On Tuesday, the Court will consider a pair of cases about the legal regimes for dealing with the unavoidable injuries associated with the use of pharmaceuticals.  I previously have written about Mutual Pharmaceutical v. Bartlett, which considers the propriety of state-court tort relief for consumers injured by known side effects of generic pharmaceuticals.  Before that, however, the Court will consider a dispute under the Vaccine Act, which establishes a compensation scheme for individuals injured by vaccines:  that case is Sebelius v. Cloer.

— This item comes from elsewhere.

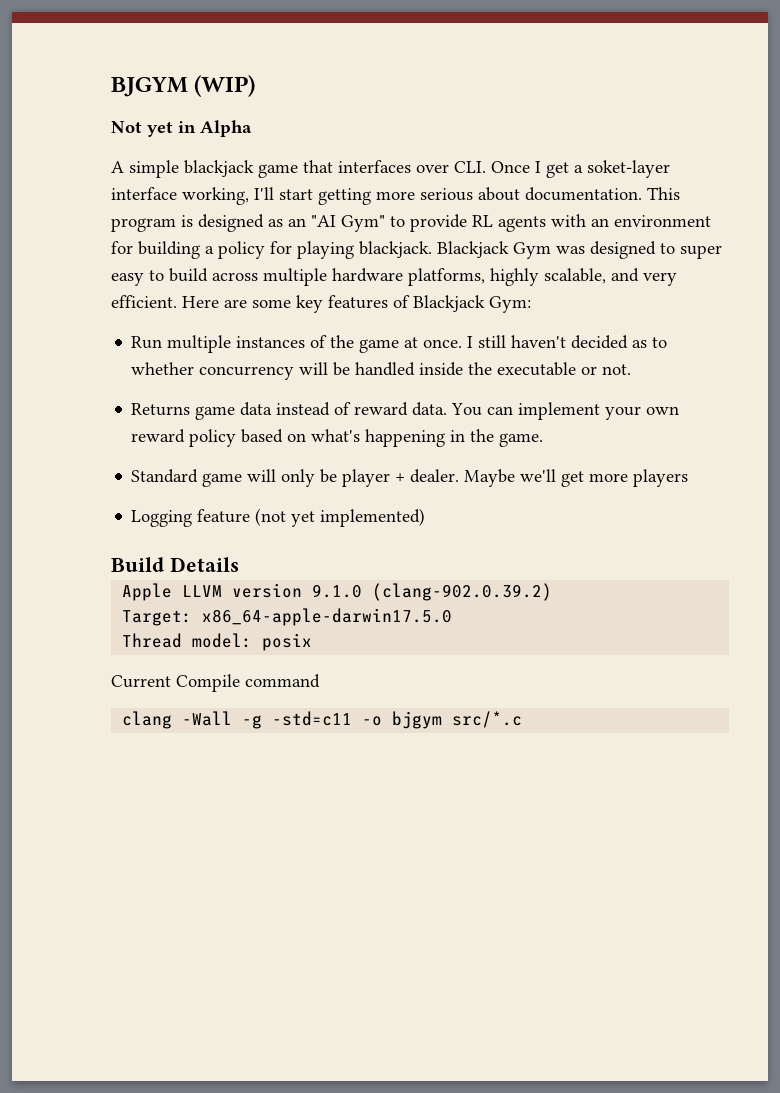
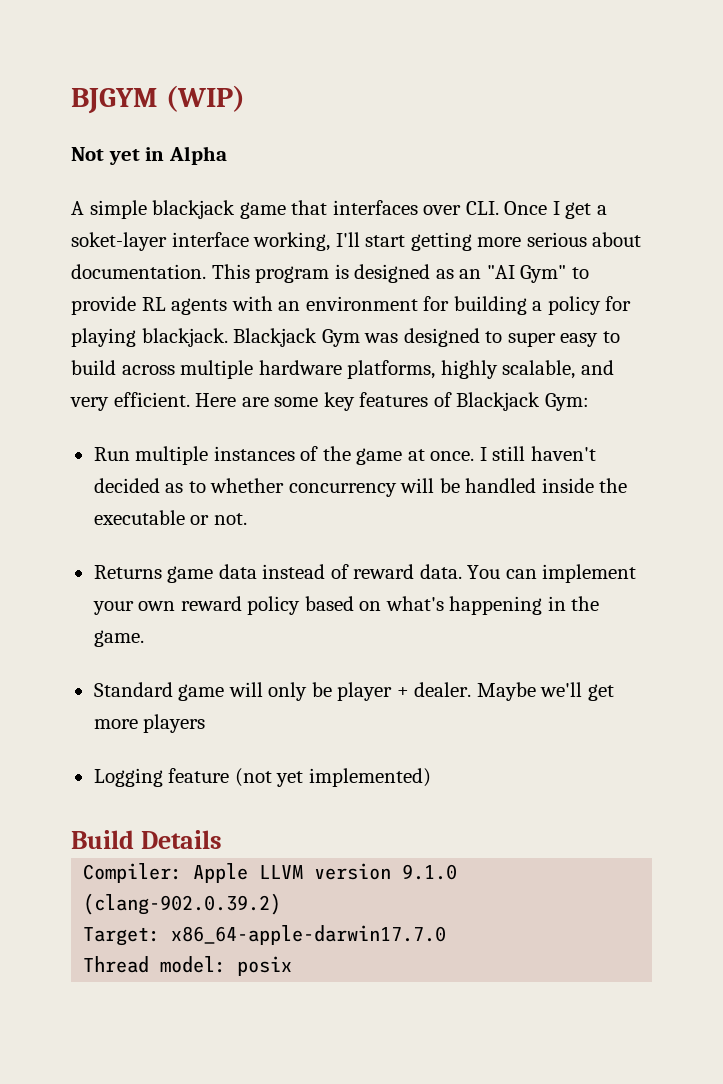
(239, 564) none -> [83,863,183,883] Compiler:
[202,608,453,626] x86_64-apple-darwin17.5.0 -> [171,925,447,945] x86_64-apple-darwin17.7.0
[111,674,320,692] [122,711,523,729] // Current Compile command // clang -Wall -g -std=c11 -o bjgym src/*.c -> (293, 966) none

The scheme, which is most unusual, provides no-fault compensation for individuals who suffer specified injuries within a specified time window after taking listed vaccines (the so-called “Table” cases, because the vaccines, injuries, and windows are specified in a table).  A separate, slightly more complex, process, permits recovery for injuries not listed in the Table, but requires the claimant to prove some causal connection between the injury and the vaccine. A claimant who suffers a covered injury seeks relief by filing a petition with the Secretary of Health and Human Services (currently the petitioner, Kathleen Sebelius).  The petition is adjudicated by a special master and reviewed by the Court of Federal Claims; all appeals go to the Federal Circuit.  Awards come from a fund generated by a small tax on vaccines covered by the program.  A claimant who remains unsatisfied with the program can file a tort suit under state law, but only after seeking relief under the Vaccine Act program.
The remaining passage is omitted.